- Born: February 9, 1883
- Died: March 6, 1966 (aged 83)
- Spouses: Esther Calvin (?–1919, her death); Drusilla Tandy Porter (m.1935–his death);

= Lawrence Aaron Nixon =

Civil rights advocate and physician (1883–1966)

Lawrence Aaron Nixon (February 9, 1883 – March 6, 1966) was a medical doctor in El Paso, Texas who twice fought state election laws barring African-Americans from voting in Democratic Party primaries in Texas all the way to the United States Supreme Court. He was never allowed to join the El Paso Medical Society because of his African-American heritage.

Nixon was born in Marshall, Texas. He studied at Wiley College in Marshall and received his M.D. degree in 1906 from Meharry Medical College in Nashville, Tennessee. He became a doctor in Cameron, Texas. He left Cameron in 1909 and settled in El Paso.
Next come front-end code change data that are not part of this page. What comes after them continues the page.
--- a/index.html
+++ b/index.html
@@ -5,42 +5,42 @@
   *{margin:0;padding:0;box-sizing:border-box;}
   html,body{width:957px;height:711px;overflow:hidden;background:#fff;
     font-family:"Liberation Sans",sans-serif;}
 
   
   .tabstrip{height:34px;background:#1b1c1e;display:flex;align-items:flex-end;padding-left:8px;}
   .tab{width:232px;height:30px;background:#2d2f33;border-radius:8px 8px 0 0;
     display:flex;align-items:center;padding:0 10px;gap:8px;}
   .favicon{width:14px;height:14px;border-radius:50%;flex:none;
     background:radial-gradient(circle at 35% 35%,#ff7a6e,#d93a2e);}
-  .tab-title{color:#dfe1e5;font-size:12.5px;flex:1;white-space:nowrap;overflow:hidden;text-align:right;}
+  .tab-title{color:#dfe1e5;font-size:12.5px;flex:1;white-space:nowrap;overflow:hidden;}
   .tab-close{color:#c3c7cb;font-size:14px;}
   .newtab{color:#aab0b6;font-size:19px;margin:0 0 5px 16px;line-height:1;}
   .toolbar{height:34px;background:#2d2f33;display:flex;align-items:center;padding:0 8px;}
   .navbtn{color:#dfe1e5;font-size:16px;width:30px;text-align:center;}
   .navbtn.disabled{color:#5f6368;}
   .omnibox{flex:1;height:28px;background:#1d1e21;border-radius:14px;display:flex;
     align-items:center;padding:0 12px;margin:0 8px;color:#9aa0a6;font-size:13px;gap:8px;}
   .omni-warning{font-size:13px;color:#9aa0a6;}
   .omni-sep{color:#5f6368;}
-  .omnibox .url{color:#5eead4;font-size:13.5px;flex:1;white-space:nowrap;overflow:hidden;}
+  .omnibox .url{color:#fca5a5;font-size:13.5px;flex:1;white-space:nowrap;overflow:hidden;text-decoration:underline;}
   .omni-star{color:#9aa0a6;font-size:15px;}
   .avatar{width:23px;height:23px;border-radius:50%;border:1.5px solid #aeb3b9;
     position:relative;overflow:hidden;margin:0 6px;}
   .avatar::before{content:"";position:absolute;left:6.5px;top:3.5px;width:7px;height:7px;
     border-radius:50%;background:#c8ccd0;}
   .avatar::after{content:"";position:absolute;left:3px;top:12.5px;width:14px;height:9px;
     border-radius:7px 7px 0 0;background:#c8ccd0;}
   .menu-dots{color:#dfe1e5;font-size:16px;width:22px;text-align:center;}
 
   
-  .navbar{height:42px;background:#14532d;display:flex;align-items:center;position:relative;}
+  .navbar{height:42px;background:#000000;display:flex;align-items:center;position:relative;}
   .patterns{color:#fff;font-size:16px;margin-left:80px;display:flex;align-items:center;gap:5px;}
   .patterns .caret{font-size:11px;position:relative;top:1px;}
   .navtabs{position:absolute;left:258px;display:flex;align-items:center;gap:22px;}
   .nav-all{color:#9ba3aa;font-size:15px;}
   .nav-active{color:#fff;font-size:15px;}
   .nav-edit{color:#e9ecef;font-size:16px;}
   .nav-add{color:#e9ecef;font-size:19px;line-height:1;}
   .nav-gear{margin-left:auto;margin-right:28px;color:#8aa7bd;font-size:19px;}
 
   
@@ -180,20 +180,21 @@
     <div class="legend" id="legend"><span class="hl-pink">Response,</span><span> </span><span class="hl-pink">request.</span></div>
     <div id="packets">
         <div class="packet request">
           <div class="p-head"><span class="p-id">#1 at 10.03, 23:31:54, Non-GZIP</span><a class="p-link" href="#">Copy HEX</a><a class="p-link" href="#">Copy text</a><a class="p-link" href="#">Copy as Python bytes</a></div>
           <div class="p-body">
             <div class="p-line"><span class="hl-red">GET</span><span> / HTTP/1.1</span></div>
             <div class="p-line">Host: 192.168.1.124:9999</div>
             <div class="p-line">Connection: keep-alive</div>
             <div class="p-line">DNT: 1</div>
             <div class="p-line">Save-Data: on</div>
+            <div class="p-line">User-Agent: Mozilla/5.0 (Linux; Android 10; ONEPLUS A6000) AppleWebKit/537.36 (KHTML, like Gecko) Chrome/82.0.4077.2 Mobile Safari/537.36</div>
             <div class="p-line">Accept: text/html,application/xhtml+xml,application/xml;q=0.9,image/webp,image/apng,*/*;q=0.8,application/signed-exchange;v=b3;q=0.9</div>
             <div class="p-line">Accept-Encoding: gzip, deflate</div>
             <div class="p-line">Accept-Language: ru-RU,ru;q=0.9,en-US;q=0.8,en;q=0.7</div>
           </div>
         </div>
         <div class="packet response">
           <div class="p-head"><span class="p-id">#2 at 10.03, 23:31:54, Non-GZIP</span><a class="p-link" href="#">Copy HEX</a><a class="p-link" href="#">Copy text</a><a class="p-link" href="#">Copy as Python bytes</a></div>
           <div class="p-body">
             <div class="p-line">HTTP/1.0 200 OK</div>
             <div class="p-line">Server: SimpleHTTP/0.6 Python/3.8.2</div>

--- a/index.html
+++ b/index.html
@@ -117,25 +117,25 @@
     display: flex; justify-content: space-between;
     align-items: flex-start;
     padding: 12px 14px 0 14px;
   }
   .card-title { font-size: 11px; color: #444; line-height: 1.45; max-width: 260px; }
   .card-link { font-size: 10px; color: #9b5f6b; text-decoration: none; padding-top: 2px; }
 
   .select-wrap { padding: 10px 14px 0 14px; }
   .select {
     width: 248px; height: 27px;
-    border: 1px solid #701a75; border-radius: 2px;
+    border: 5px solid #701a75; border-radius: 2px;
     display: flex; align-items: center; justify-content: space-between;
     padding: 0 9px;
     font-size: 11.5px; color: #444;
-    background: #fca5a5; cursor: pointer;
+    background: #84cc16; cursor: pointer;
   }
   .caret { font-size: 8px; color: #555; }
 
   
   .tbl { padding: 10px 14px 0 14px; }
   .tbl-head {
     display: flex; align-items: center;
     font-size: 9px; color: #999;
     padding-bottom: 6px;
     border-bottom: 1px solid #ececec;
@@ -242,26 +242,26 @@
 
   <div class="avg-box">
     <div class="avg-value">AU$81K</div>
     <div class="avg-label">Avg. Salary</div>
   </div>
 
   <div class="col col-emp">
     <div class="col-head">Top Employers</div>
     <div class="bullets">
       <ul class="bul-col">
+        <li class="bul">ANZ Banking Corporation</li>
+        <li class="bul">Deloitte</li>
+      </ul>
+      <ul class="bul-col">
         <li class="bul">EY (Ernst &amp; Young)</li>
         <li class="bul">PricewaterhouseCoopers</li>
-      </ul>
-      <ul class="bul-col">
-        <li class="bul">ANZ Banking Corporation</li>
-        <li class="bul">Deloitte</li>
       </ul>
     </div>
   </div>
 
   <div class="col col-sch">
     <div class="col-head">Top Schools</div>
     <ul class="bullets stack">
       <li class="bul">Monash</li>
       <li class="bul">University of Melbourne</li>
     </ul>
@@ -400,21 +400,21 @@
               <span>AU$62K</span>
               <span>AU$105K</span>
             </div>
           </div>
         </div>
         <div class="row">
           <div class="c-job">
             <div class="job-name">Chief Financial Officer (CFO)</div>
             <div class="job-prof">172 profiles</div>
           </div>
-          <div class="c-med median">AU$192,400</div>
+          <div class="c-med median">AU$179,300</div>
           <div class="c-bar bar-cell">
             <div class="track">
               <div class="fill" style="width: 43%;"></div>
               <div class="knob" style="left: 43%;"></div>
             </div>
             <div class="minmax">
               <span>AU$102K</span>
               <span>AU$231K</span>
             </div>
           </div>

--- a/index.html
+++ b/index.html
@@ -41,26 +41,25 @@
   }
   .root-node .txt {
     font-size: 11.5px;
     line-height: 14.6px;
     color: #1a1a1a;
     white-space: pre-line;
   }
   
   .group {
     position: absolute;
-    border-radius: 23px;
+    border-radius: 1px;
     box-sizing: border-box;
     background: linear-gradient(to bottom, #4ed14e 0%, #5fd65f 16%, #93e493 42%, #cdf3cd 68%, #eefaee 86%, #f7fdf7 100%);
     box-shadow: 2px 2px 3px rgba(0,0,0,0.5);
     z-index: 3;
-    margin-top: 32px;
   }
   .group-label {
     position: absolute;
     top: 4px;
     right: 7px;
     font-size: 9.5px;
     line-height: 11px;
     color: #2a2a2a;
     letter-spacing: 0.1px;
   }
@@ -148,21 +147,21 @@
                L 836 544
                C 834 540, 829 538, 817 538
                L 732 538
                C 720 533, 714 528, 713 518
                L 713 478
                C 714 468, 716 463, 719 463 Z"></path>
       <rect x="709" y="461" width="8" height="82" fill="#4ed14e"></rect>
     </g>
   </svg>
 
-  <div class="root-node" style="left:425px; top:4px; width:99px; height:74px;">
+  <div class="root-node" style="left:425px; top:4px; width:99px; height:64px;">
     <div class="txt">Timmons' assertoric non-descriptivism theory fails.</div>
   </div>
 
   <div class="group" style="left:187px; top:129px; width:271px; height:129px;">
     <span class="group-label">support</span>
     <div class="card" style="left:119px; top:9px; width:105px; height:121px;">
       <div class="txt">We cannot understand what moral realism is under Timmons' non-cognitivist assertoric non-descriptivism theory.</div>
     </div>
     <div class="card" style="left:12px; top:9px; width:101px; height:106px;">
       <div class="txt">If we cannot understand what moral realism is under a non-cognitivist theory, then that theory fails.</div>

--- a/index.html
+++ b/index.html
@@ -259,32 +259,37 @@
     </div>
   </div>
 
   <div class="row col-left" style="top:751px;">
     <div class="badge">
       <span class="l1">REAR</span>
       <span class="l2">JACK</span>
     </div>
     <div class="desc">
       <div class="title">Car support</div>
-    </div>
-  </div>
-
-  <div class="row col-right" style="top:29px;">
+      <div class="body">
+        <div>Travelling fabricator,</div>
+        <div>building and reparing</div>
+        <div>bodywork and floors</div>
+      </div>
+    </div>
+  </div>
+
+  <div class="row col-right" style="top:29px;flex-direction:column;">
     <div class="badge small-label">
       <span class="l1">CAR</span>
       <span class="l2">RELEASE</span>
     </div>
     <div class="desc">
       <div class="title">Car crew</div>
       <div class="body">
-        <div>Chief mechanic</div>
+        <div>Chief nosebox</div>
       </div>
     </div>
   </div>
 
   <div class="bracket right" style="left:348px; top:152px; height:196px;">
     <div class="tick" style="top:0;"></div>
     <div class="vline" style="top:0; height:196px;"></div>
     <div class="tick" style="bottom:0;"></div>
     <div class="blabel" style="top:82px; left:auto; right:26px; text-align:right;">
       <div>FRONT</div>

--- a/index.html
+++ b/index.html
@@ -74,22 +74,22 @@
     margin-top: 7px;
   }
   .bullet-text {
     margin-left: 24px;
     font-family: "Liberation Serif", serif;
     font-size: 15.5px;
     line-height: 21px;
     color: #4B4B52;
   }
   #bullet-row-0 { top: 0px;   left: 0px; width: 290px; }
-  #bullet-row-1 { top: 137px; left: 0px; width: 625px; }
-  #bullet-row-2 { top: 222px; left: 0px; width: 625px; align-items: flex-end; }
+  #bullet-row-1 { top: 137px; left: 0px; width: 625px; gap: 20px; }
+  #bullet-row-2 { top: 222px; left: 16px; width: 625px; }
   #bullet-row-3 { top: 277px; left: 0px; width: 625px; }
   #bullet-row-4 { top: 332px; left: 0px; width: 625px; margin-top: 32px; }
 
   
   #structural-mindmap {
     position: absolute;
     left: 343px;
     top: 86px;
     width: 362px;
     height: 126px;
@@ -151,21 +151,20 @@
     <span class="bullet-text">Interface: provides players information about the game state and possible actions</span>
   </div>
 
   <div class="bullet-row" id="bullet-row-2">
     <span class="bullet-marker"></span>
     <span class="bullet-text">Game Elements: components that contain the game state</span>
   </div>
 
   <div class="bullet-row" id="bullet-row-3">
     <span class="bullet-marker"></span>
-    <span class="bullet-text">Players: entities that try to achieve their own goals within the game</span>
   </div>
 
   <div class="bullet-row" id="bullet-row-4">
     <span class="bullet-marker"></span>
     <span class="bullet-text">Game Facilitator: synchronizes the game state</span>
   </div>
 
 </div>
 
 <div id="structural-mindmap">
Nixon was refused a ballot for the Democratic Party primary after 1923 legislation known as the Terrell Election Law and filed a lawsuit with NAACP backing in what became the 1927 U.S. Supreme Court case Nixon v. Herndon. After winning that case in the U.S. Supreme Court, the Texas Legislature passed new legislation with the same effect, again denying Nixon a ballot. He pursued Nixon v. Condon all the way to the U.S. Supreme Court in 1932 and received another ruling his favor. The restrictions were found to target African-American voters and to violate the 14th Amendment.

==Personal life==
Nixon became a widower, remarried, and had four children. He was married to Drusilla Tandy Nixon in 1935. He died in an auto accident.